**Exercise brief:** Within the entries below, output exactly the lines between the line containing "[160,106,219,123] raspian ->" and the line containing "(418, 146) none -> [453,218,524,236] [index]", inclusive, and omit any picture.

(Data for this exercise begins)

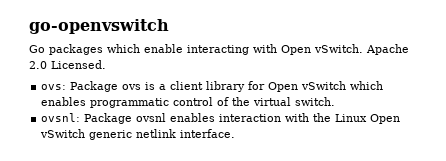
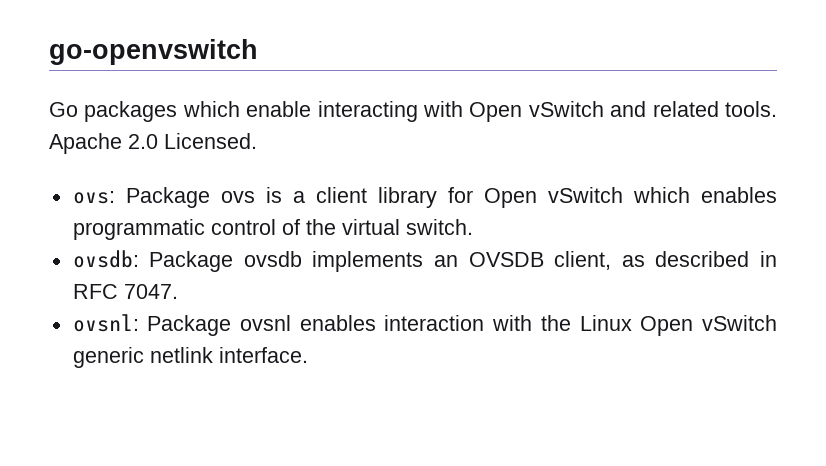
[314,44,363,53] vSwitch. -> [528,101,777,117] vSwitch and related tools.
(336, 101) none -> [72,250,777,272] [72,284,178,299] // ovsdb: Package ovsdb implements an OVSDB client, as described in RFC 7047.

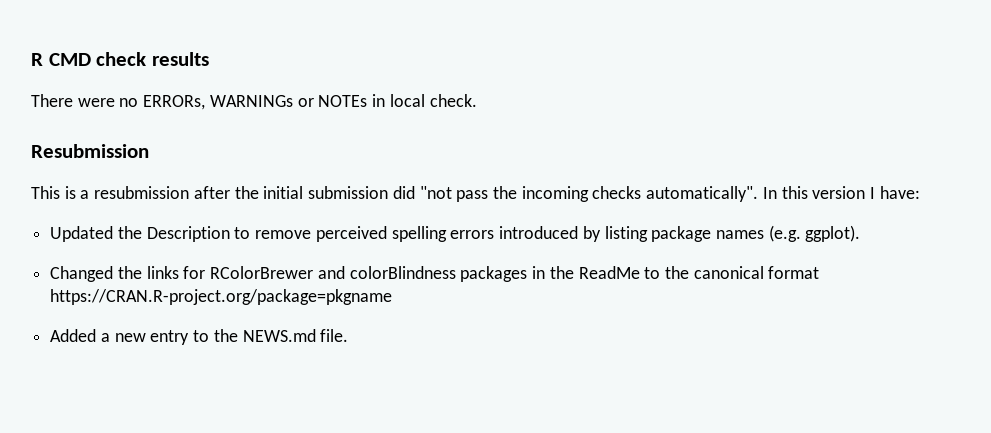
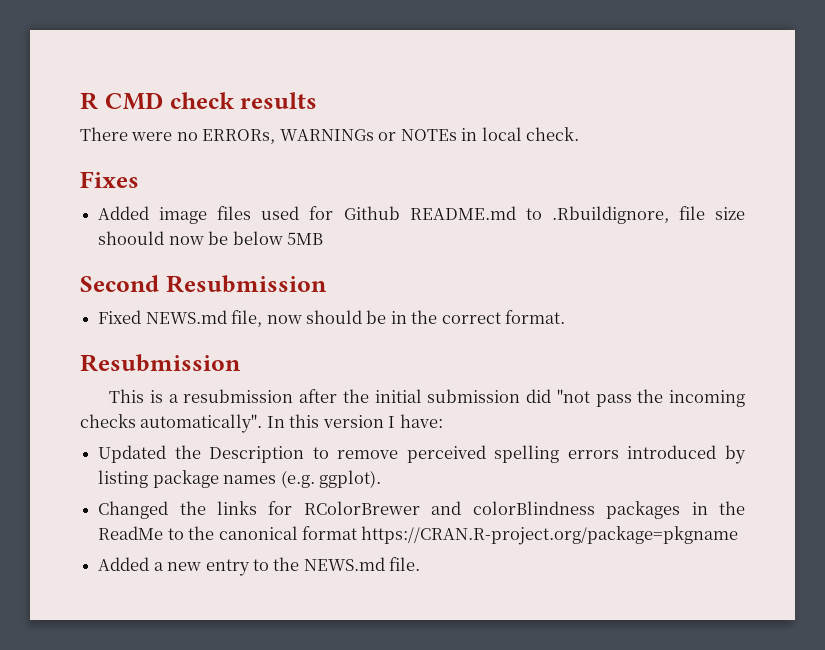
(477, 100) none -> [80,171,139,188] [98,206,746,224] [98,231,323,245] [80,275,327,293] [98,310,566,327] // Fixes // Added image files used for Github README.md to .Rbuildignore, file size shoould now be below 5MB // Second Resubmission // Fixed NEWS.md file, now should be in the correct format.

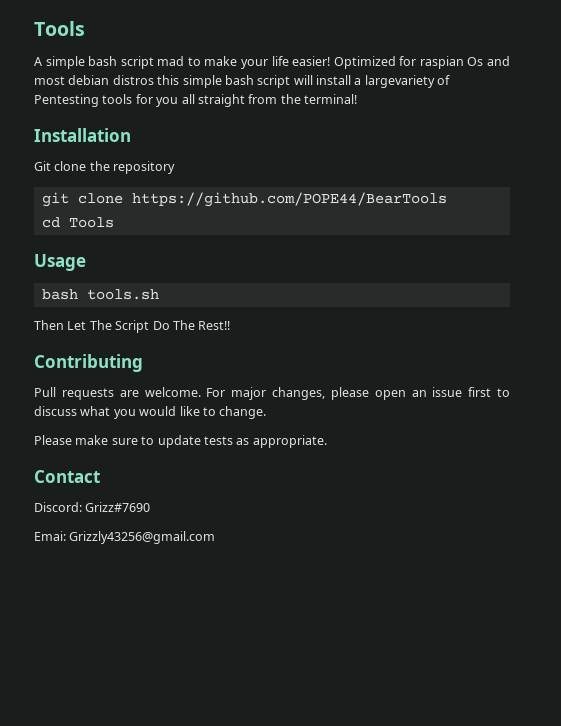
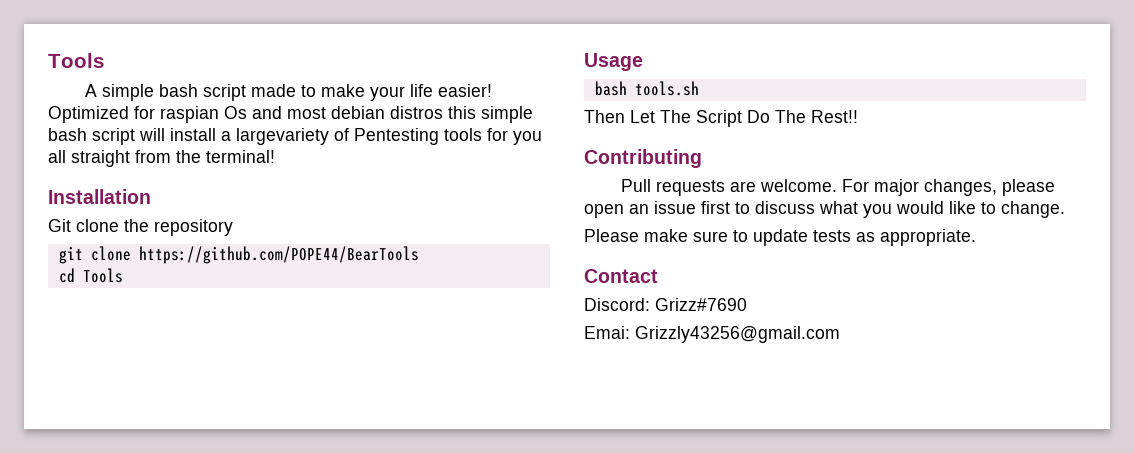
[157,56,185,66] mad -> [250,84,296,97] made

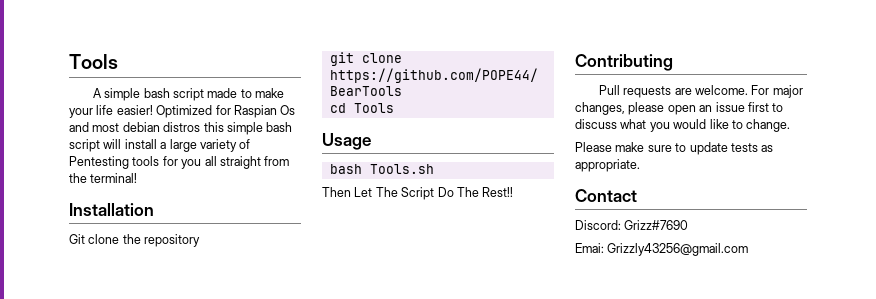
[160,106,219,123] raspian -> [233,105,277,118] Raspian
[236,128,329,145] largevariety -> [169,139,237,152] large variety
[634,81,699,96] tools.sh -> [369,164,434,174] Tools.sh

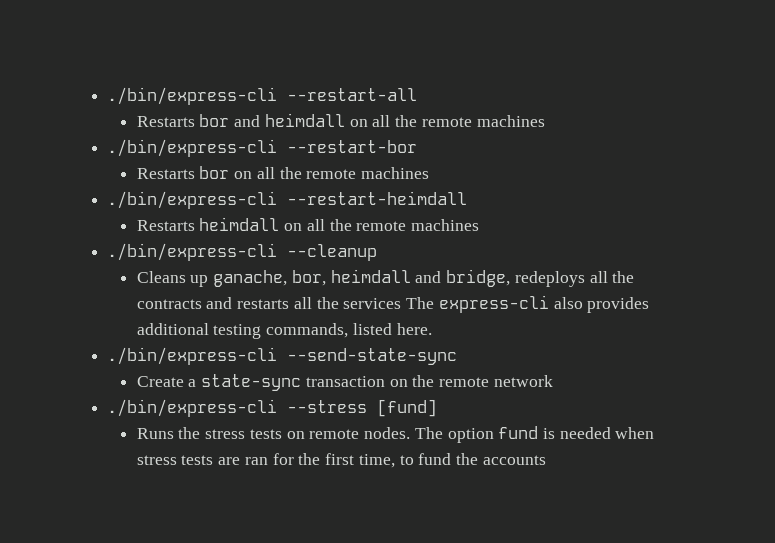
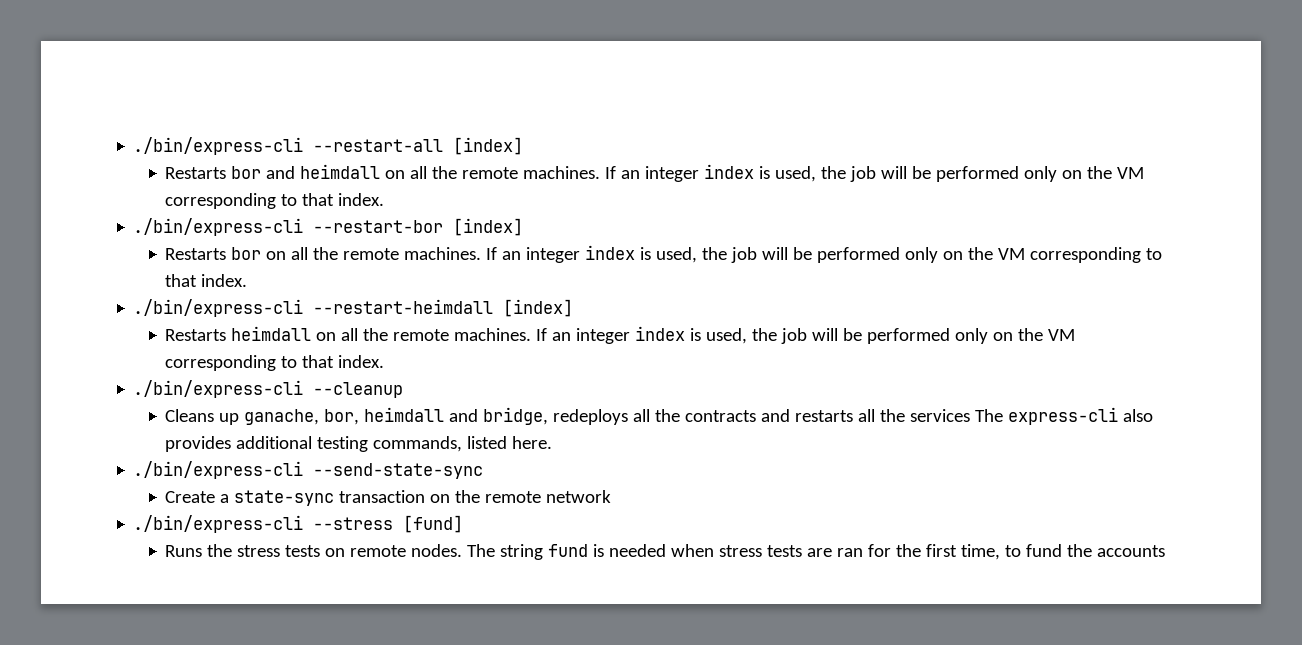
(418, 94) none -> [453,137,524,155] [index]
[476,115,545,127] machines -> [523,164,1145,182] [165,193,385,209] machines. If an integer index is used, the job will be performed only on the VM corresponding to that index.
(418, 146) none -> [453,218,524,236] [index]
[361,167,430,179] machines -> [404,245,1163,263] [165,274,248,287] machines. If an integer index is used, the job will be performed only on the VM corresponding to that index.
(468, 198) none -> [503,299,574,317] [index]
[411,219,480,231] machines -> [454,326,1076,344] [165,355,385,371] machines. If an integer index is used, the job will be performed only on the VM corresponding to that index.
[447,428,494,443] option -> [500,544,544,560] string

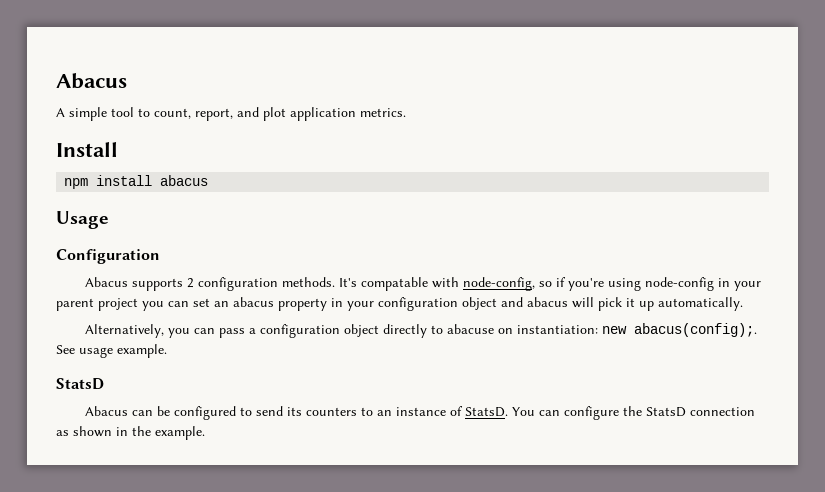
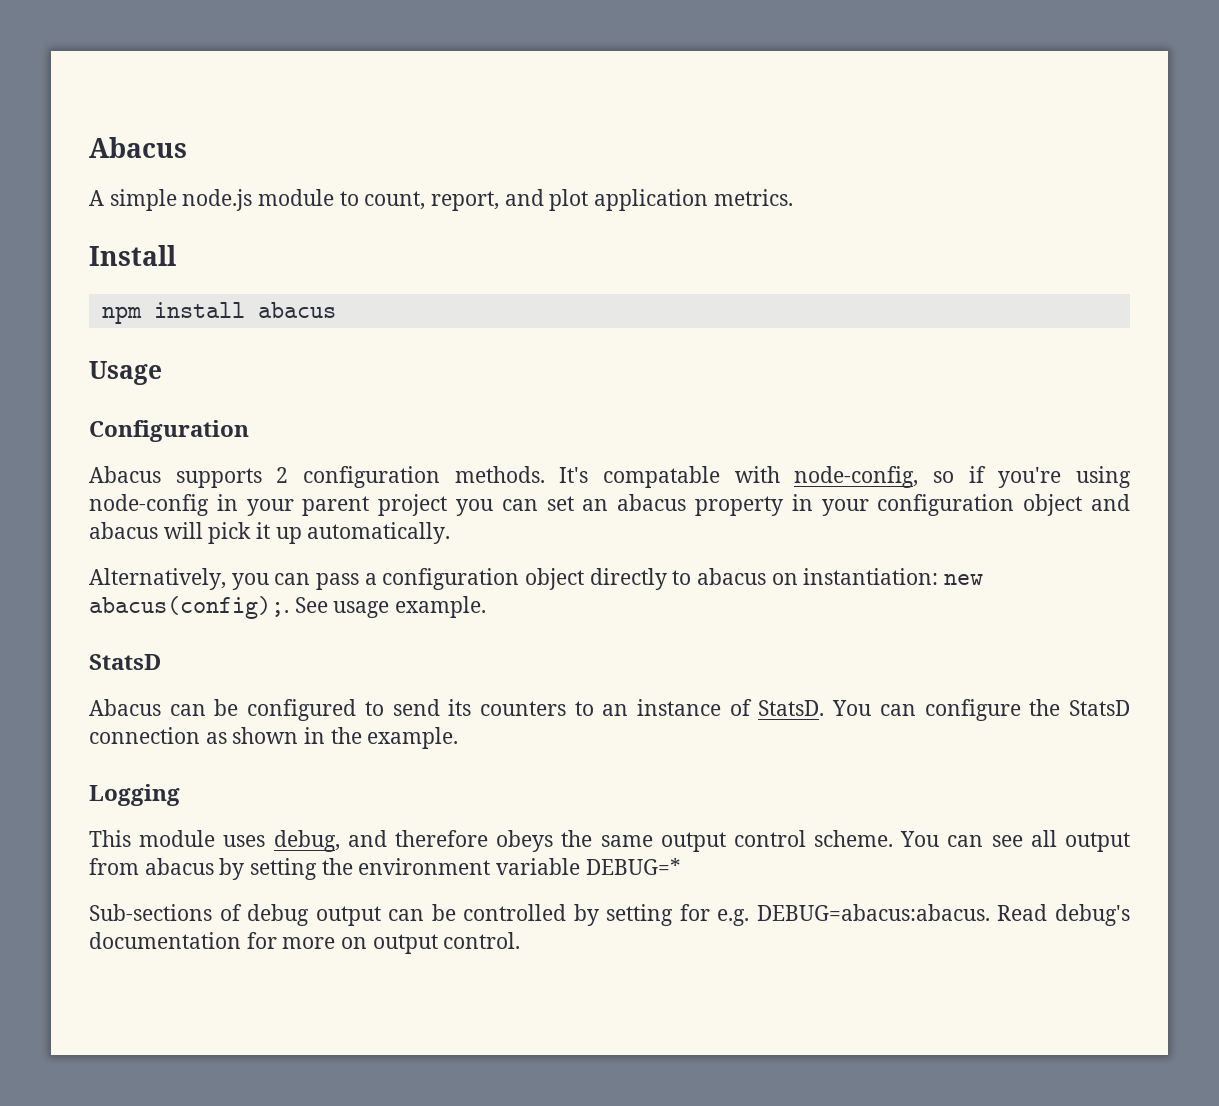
[111,107,134,117] tool -> [182,189,335,211] node.js module
[447,324,495,334] abacuse -> [697,568,767,585] abacus
(205, 433) none -> [89,784,180,806] [89,830,1130,852] [89,858,681,880] [89,904,1130,926] [89,932,521,954] // Logging // This module uses debug, and therefore obeys the same output control scheme. You can see all output from abacus by setting the environment variable DEBUG=* // Sub-sections of debug output can be controlled by setting for e.g. DEBUG=abacus:abacus. Read debug's documentation for more on output control.

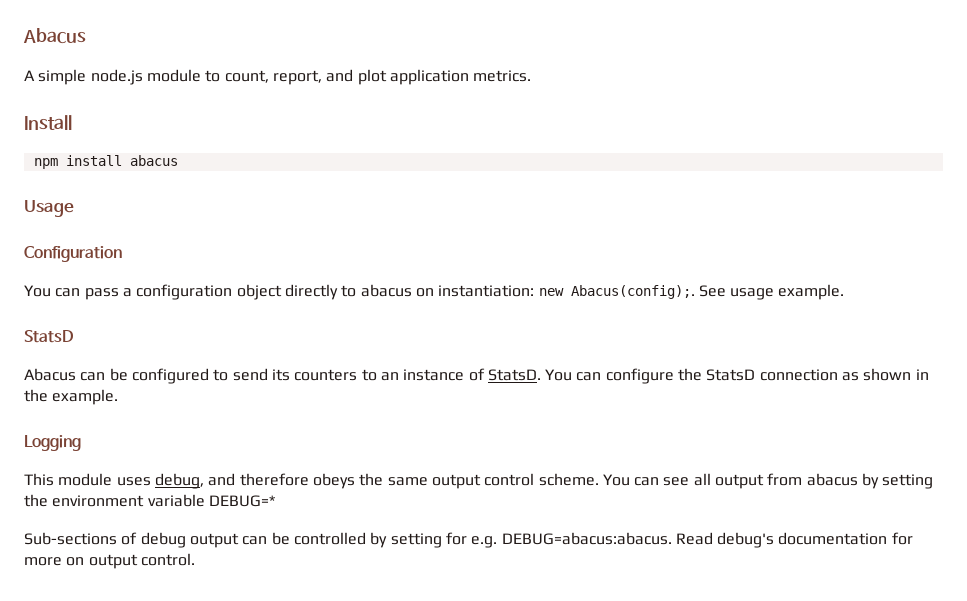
[89,466,1131,488] [89,494,1130,516] [89,522,451,544] [89,568,269,590] Abacus supports 2 configuration methods. It's compatable with node-config, so if you're using node-config in your parent project you can set an abacus property in your configuration object and abacus will pick it up automatically. // Alternatively, you -> [24,285,51,297] You
[89,596,289,619] abacus(config);. -> [570,285,695,299] Abacus(config);.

(Data for this exercise ends)

**Result below:**
[160,106,219,123] raspian -> [233,105,277,118] Raspian
[236,128,329,145] largevariety -> [169,139,237,152] large variety
[634,81,699,96] tools.sh -> [369,164,434,174] Tools.sh

(418, 94) none -> [453,137,524,155] [index]
[476,115,545,127] machines -> [523,164,1145,182] [165,193,385,209] machines. If an integer index is used, the job will be performed only on the VM corresponding to that index.
(418, 146) none -> [453,218,524,236] [index]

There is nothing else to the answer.